[Start of section]

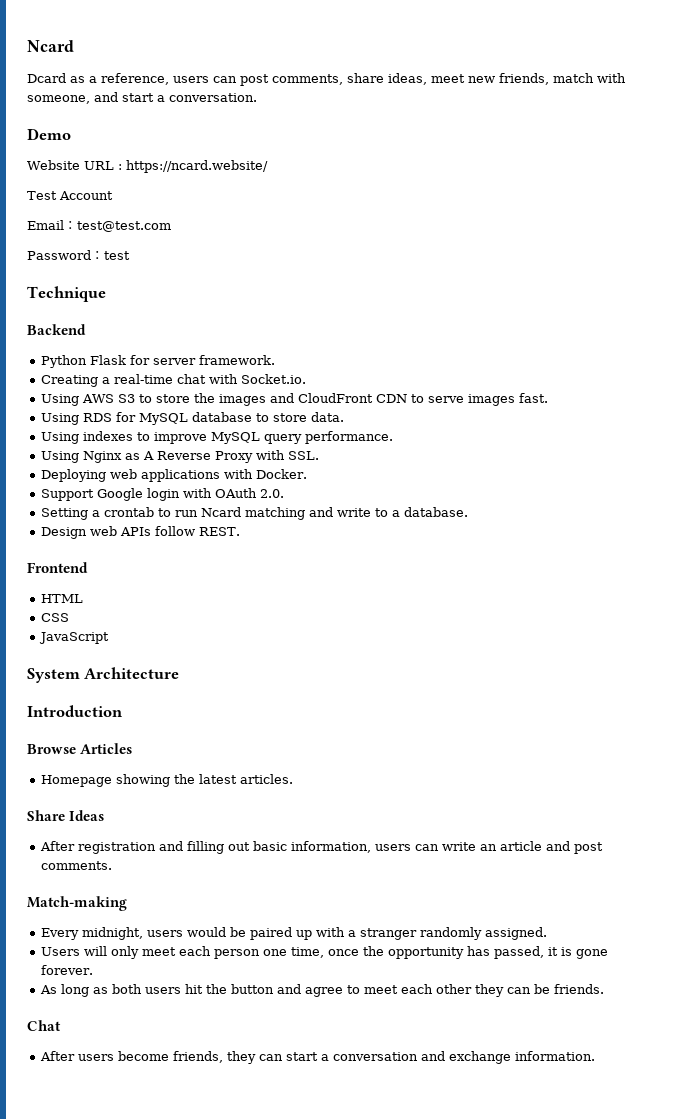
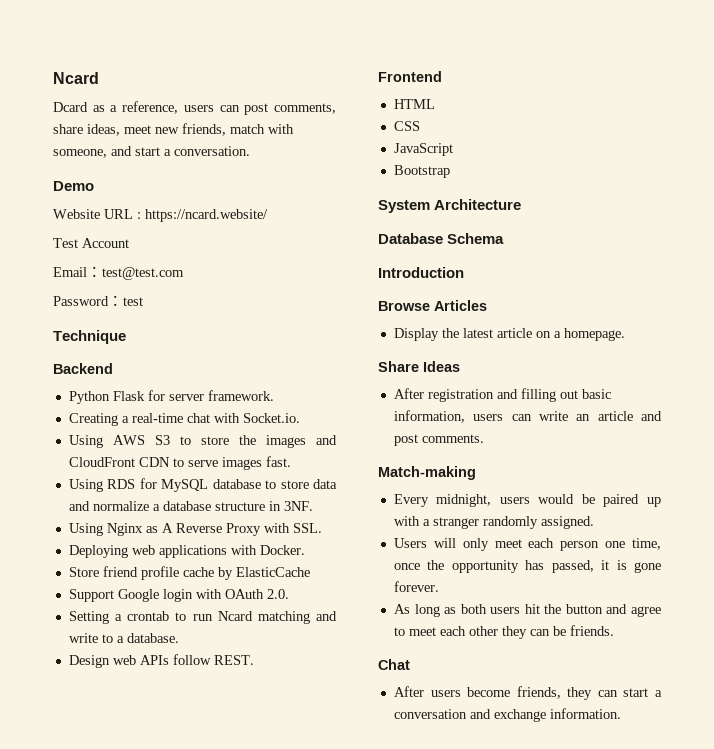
[310,412,344,422] [40,431,393,444] data. // Using indexes to improve MySQL query performance. -> [313,479,337,489] [68,501,313,511] data and normalize a database structure in 3NF.
(307, 474) none -> [68,566,310,580] // Store friend profile cache by ElasticCache
(109, 638) none -> [393,165,450,178] // Bootstrap
(180, 673) none -> [378,233,505,244] // Database Schema
[40,774,293,787] Homepage showing the latest articles. -> [393,328,625,341] Display the latest article on a homepage.

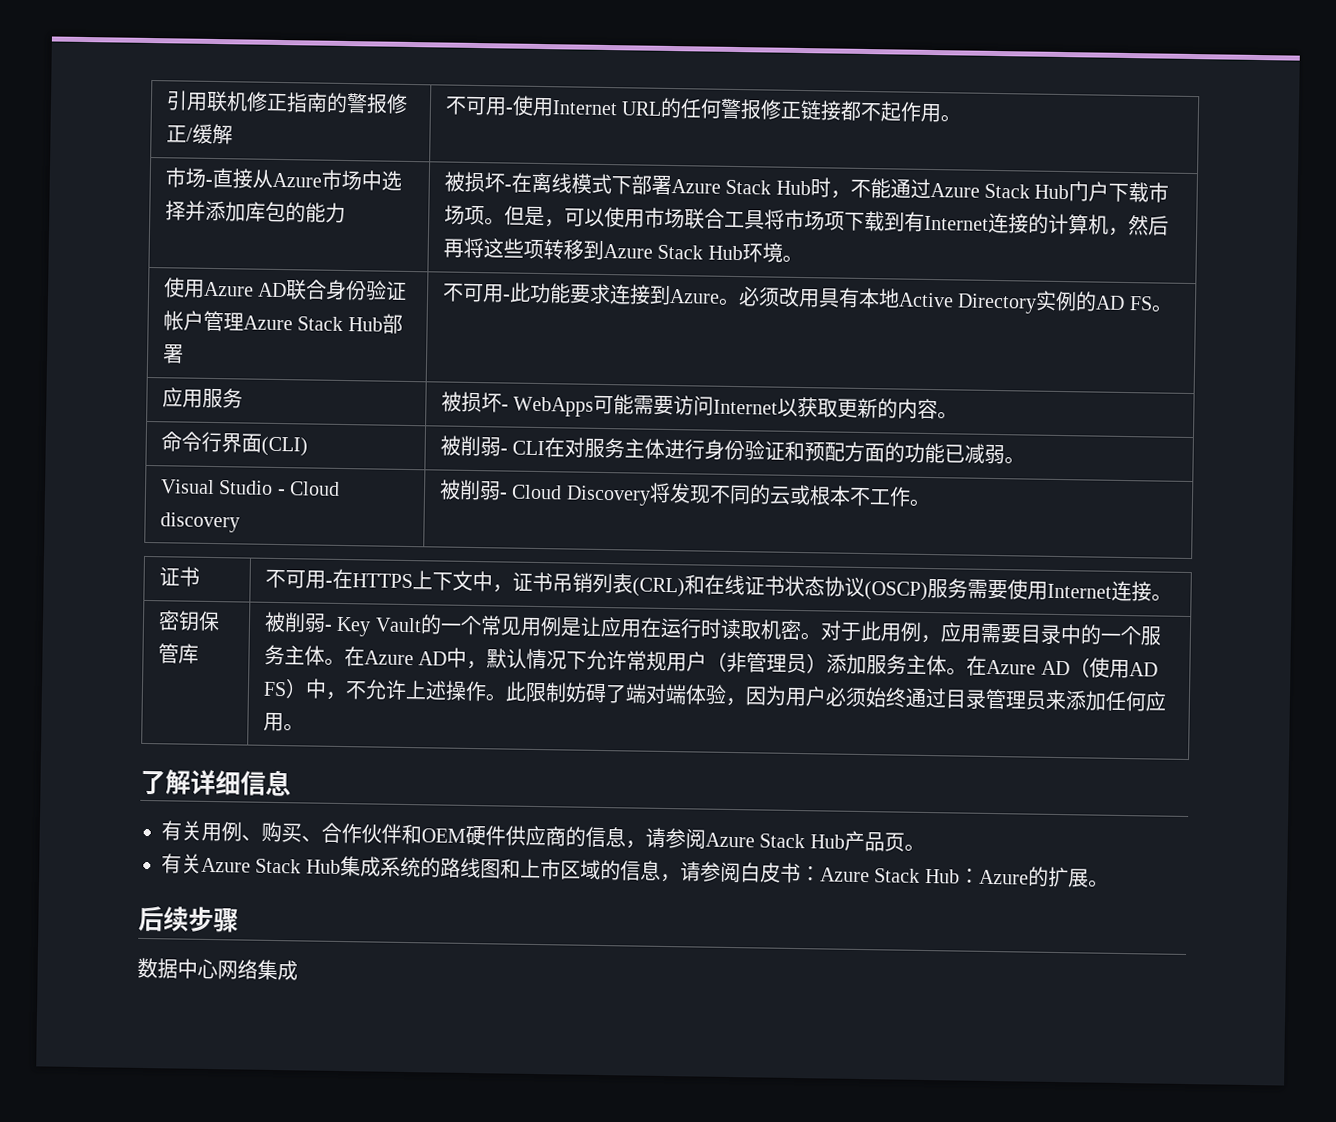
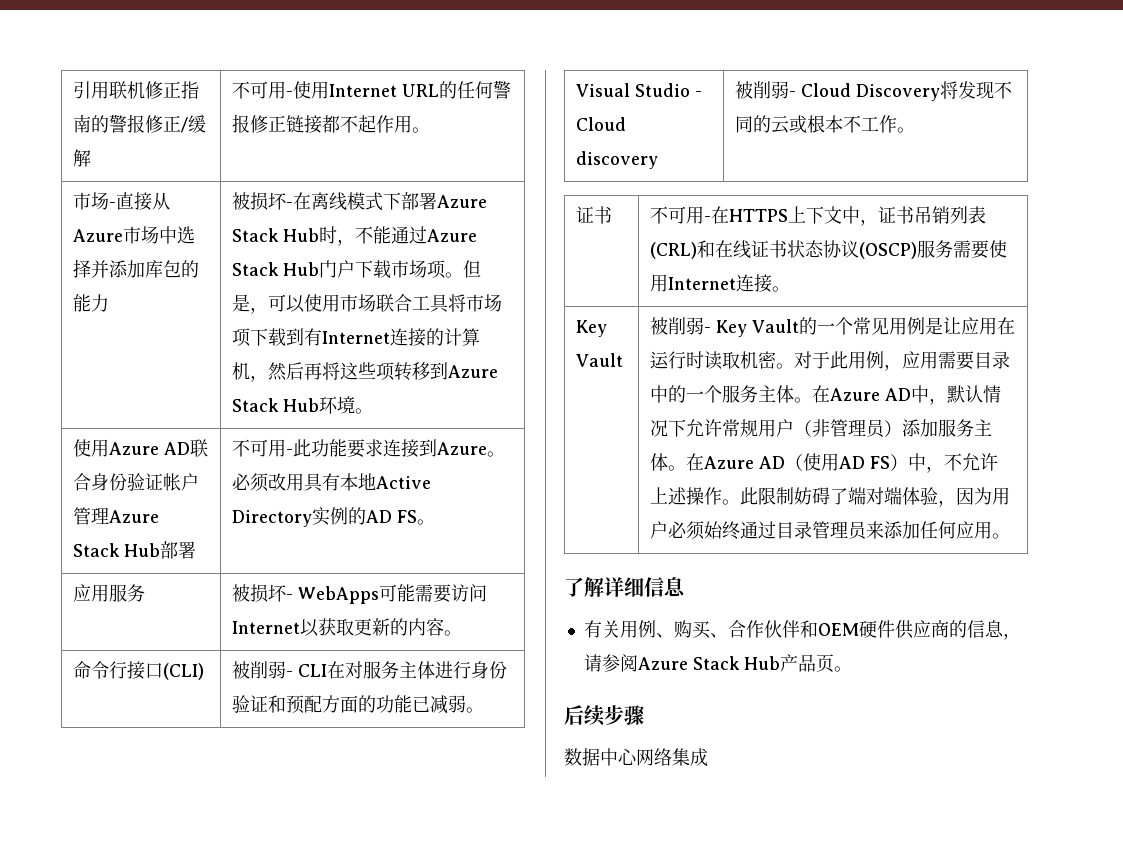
[220,433,262,453] 界面 -> [127,661,164,680] 接口
[157,610,220,632] [157,643,199,664] 密钥保管库 -> [576,320,608,337] [576,353,624,367] Key Vault
[161,853,1109,888] // 有关Azure Stack Hub集成系统的路线图和上市区域的信息，请参阅白皮书：Azure Stack Hub：Azure的扩展。 -> (852, 669) none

[End of section]

ASSIGNMENT:
Images must not appear in the copy; reproduce everything else in the records verbatim.

ANSWER FOR THE TASK:
[310,412,344,422] [40,431,393,444] data. // Using indexes to improve MySQL query performance. -> [313,479,337,489] [68,501,313,511] data and normalize a database structure in 3NF.
(307, 474) none -> [68,566,310,580] // Store friend profile cache by ElasticCache
(109, 638) none -> [393,165,450,178] // Bootstrap
(180, 673) none -> [378,233,505,244] // Database Schema
[40,774,293,787] Homepage showing the latest articles. -> [393,328,625,341] Display the latest article on a homepage.

[220,433,262,453] 界面 -> [127,661,164,680] 接口
[157,610,220,632] [157,643,199,664] 密钥保管库 -> [576,320,608,337] [576,353,624,367] Key Vault
[161,853,1109,888] // 有关Azure Stack Hub集成系统的路线图和上市区域的信息，请参阅白皮书：Azure Stack Hub：Azure的扩展。 -> (852, 669) none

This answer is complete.